(EXTRACTED RECORDS)
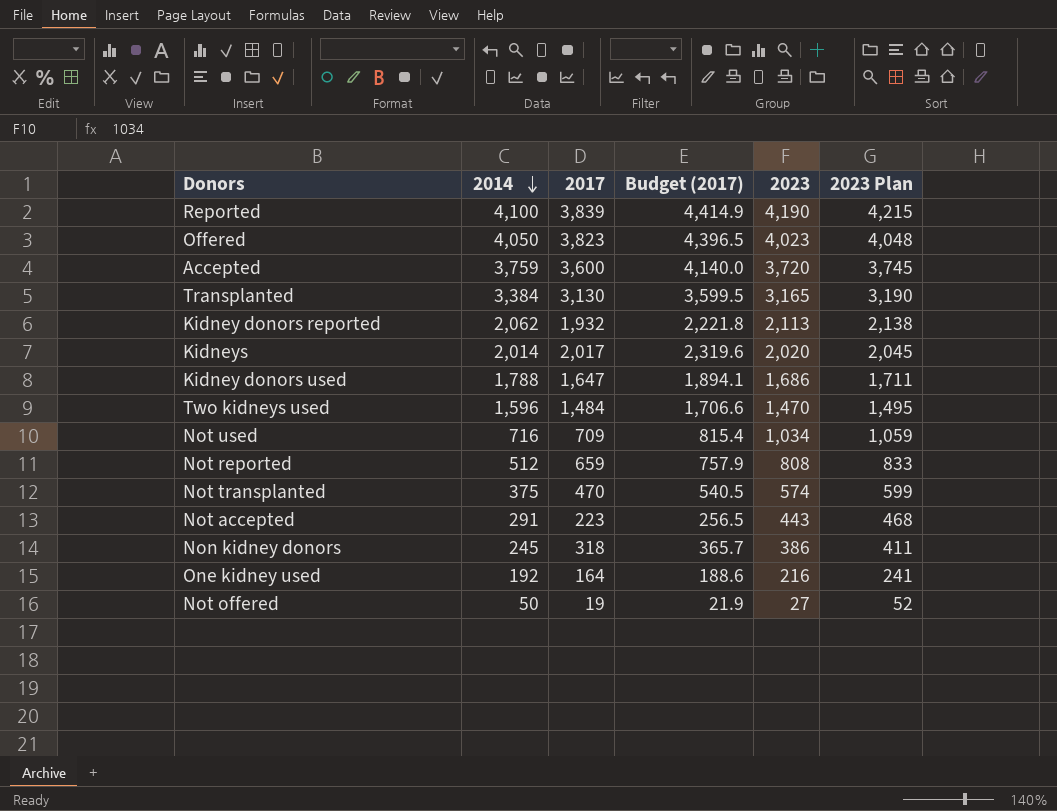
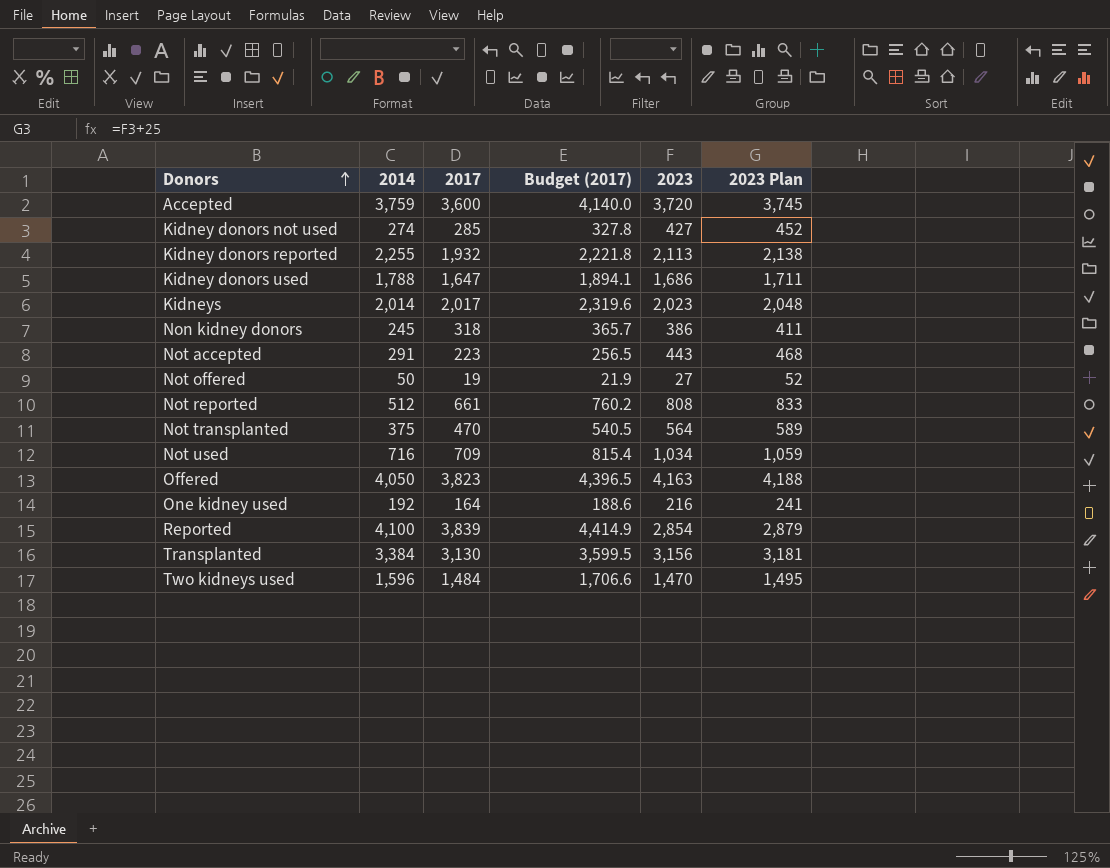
row order: 2014 descending -> Donors ascending
row Kidney donors not used: none -> 274 | 285 | 327.8 | 427 | 452
Kidney donors reported | 2014: 2,062 -> 2,255
Kidneys | 2023: 2,020 -> 2,023
Kidneys | 2023 Plan: 2,045 -> 2,048
Not reported | 2017: 659 -> 661
Not reported | Budget (2017): 757.9 -> 760.2
Not transplanted | 2023: 574 -> 564
Not transplanted | 2023 Plan: 599 -> 589
Offered | 2023: 4,023 -> 4,163
Offered | 2023 Plan: 4,048 -> 4,188
Reported | 2023: 4,190 -> 2,854
Reported | 2023 Plan: 4,215 -> 2,879
Transplanted | 2023: 3,165 -> 3,156
Transplanted | 2023 Plan: 3,190 -> 3,181

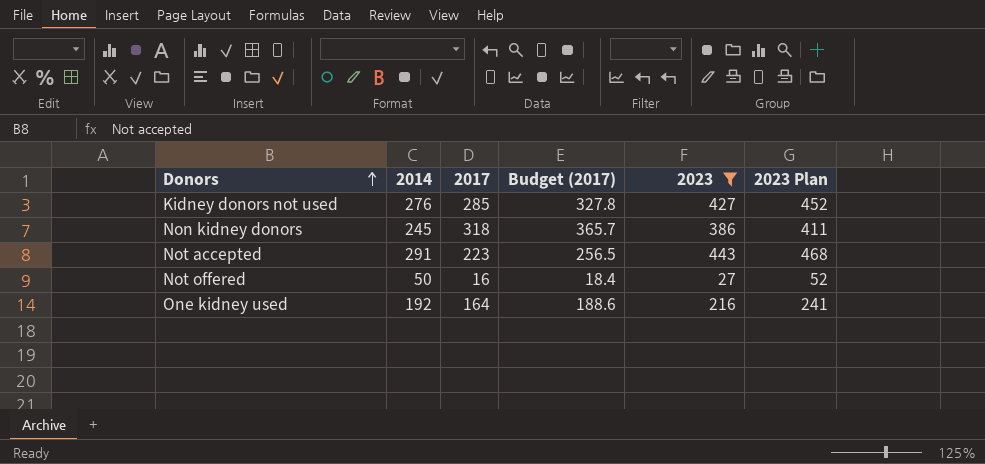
filter: none -> 2023 <= 443
Kidney donors not used | 2014: 274 -> 276
Not offered | 2017: 19 -> 16
Not offered | Budget (2017): 21.9 -> 18.4

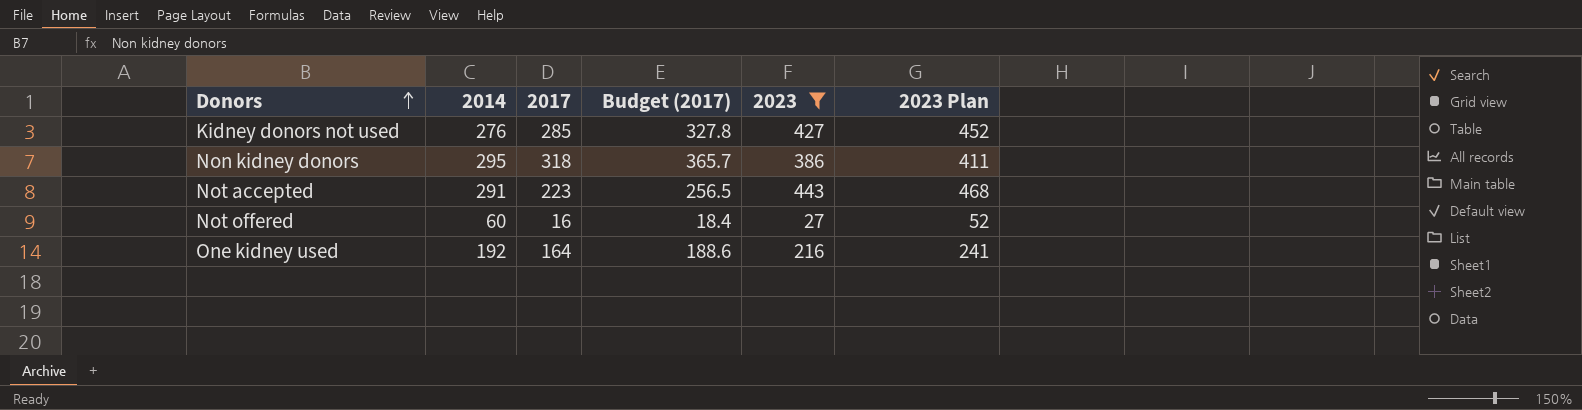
Non kidney donors | 2014: 245 -> 295
Not offered | 2014: 50 -> 60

(PROBLEM DETAILS) How many lines in the records above hold the string "none"? Only the number is wanted.

(RESPONSE BELOW) 2